The summer sun is shining through the open windows of Caroline Gardner’s handsome Edinburgh office. Outside, the city is busying itself in preparation for the coming arts and fringe festivals. Suddenly a loud bang shatters the peace. Should I panic? Scotland’s new auditor general pauses but remains unruffled. ‘It’s just the one o’clock gun [fired in Edinburgh every day]. Nothing to worry about.’ It’s a reassuring response.
Assurance is what Caroline Gardner does best. Throughout our interview the former CIPFA president returns again and again to her professional credo: the importance of robust and transparent public finances. On a personal level, her poise and elegant composure give the impression of someone who could swiftly bring order to the most fraught and chaotic of situations.
Although English, Gardner has made Scotland her home for the past 17 years and has been on the front line of public audit throughout a period of dramatic constitutional and political change in the country, something she describes as a ‘huge privilege’.
She moved north in 1995 to set up and oversee the new NHS responsibilities of the Accounts Commission, Scotland’s local spending watchdog. But great changes to Scottish government soon came with the devolution settlement of the late 1990s and subsequent establishment of the Scottish Parliament. These new governance structures needed new audit arrangements and thus, in 2000, Audit Scotland was born. Gardner served as deputy to auditor general Bob Black until 2010. She returned to the organisation in July this year to take over from Black.
Now she’s in the ‘best of both worlds’, she says. Not only does she know Audit Scotland itself extremely well, but a break of almost two years has helped to widen her outlook. She took a 12-month secondment as chief financial officer of the Turks and Caicos Islands in the Caribbean, and then spent a period freelancing.

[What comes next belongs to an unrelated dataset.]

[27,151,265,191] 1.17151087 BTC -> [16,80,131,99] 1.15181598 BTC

‘I’ve come back with a different perspective and broader experience,’ she says. She feels ‘privileged’ to be able to bring this fresh outlook to an organisation she knows and understands but which has ‘moved on’, along with Scotland itself, since she was last there. She believes this mix of change and continuity puts her in a strong position to ‘think about what we do and where we can add value in the future’.

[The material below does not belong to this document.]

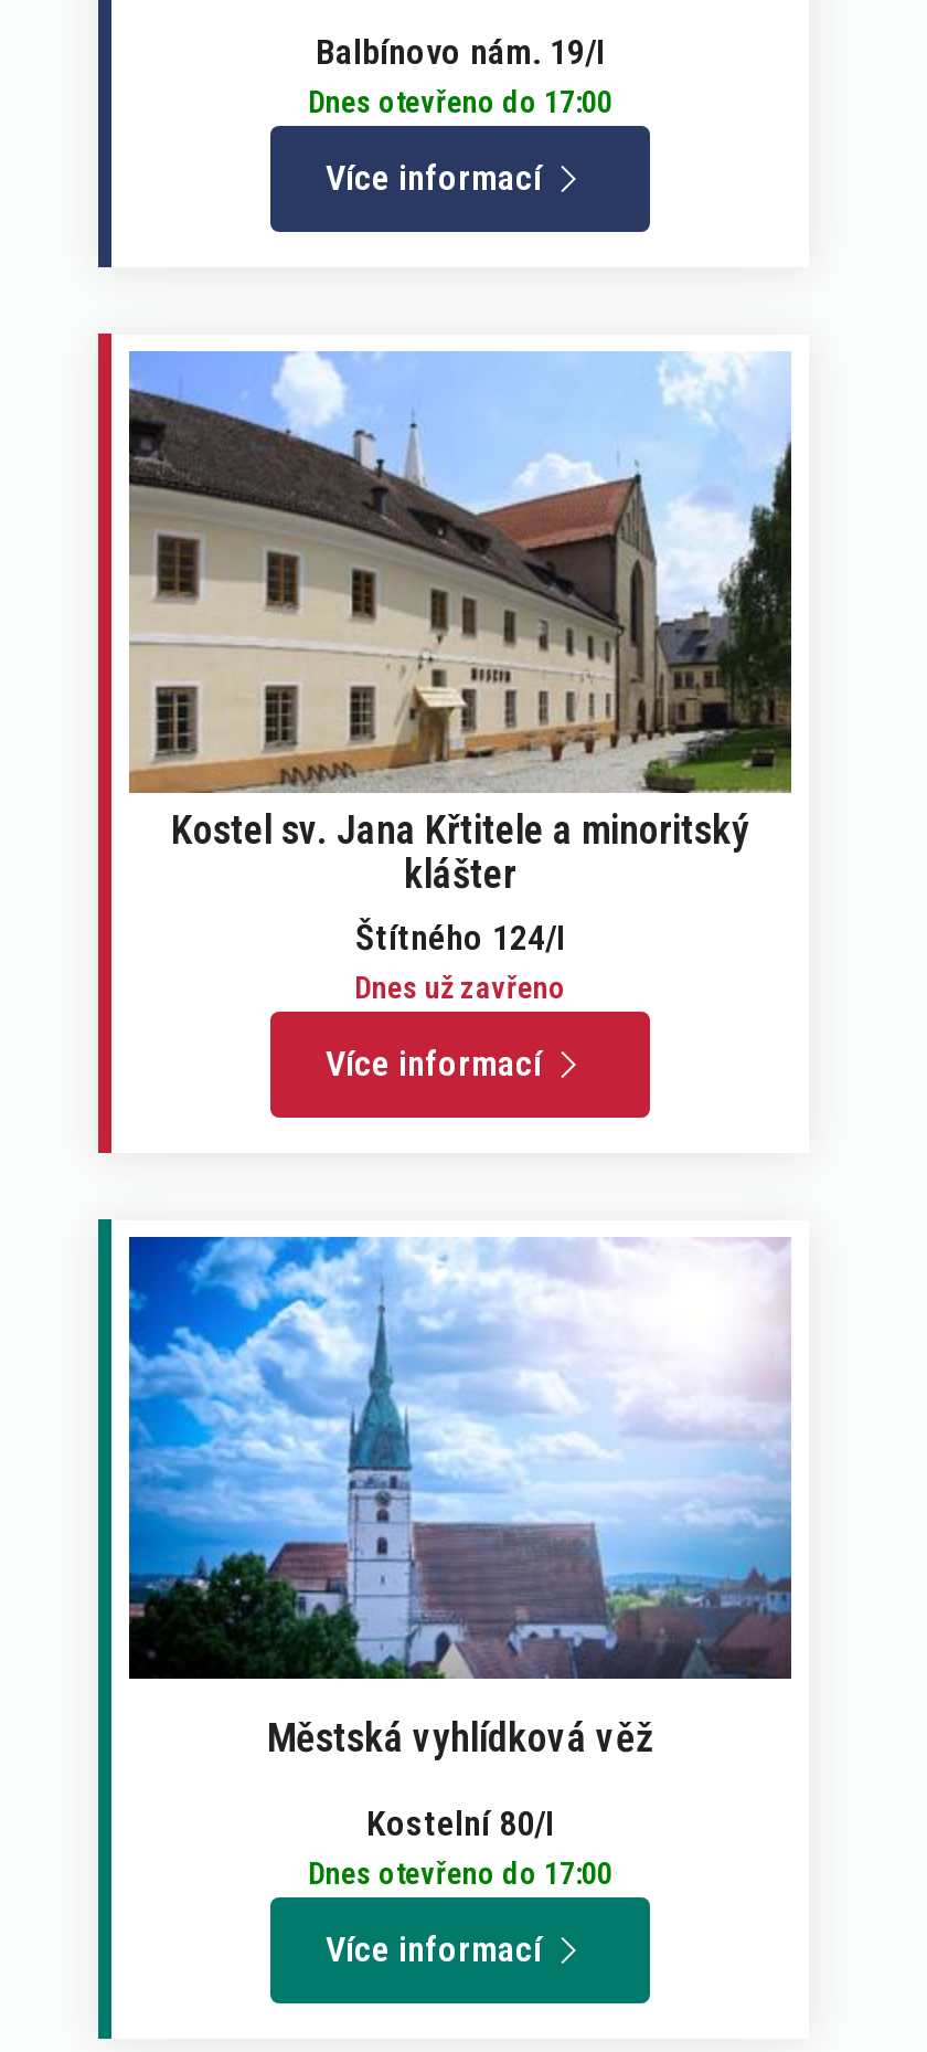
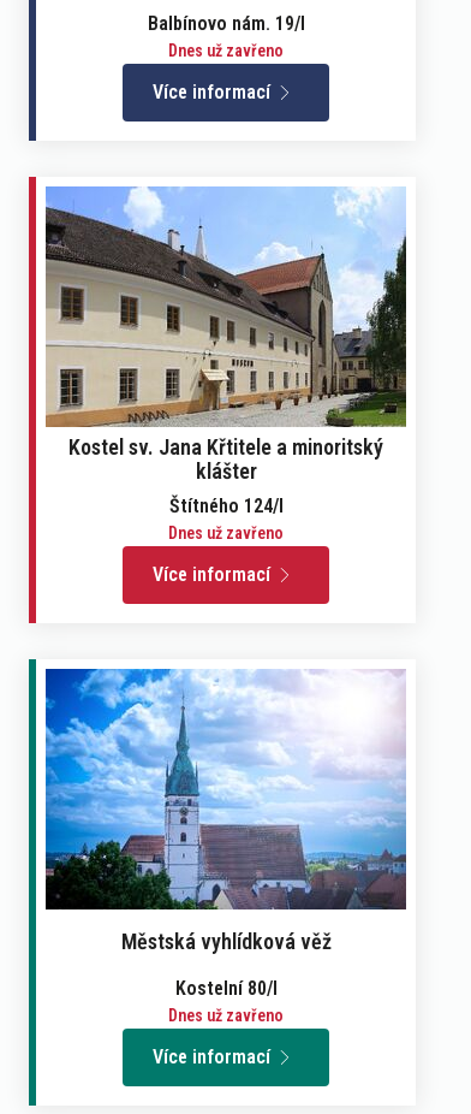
[308,85,612,120] Dnes otevřeno do 17:00 -> [168,42,284,61] Dnes už zavřeno
[308,1857,612,1892] Dnes otevřeno do 17:00 -> [168,1006,284,1026] Dnes už zavřeno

Reflecting on Audit Scotland’s contribution to public life over the past 12 years, she highlights the fact that the organisation has helped push transparency and accountability much higher up the political agenda. Before Audit Scotland there had been no systematic way of looking at public spending and few Scottish issues drew the interest of the Commons Public Accounts Committee.
Looking forward, she picks out the ‘twin challenges’ of budget reductions and the next phase of Scotland’s constitutional debate, as it considers whether it should push for greater devolution or become an independent nation. Things are already changing with the passage of the Scotland Act, which grants more financial autonomy to the nation, giving it powers to vary income, property and waste taxes. While the auditor general is obliged to take no part in the politics of the debate, she adds that it’s important that it is informed by a sound understanding of Scotland’s public finances.
‘We know that the public finances will be a key issue both for those who are in favour of independence and for those who are against it and there will be all sorts of temptations on both sides to position the figures in the most favourable light,’ Gardner says.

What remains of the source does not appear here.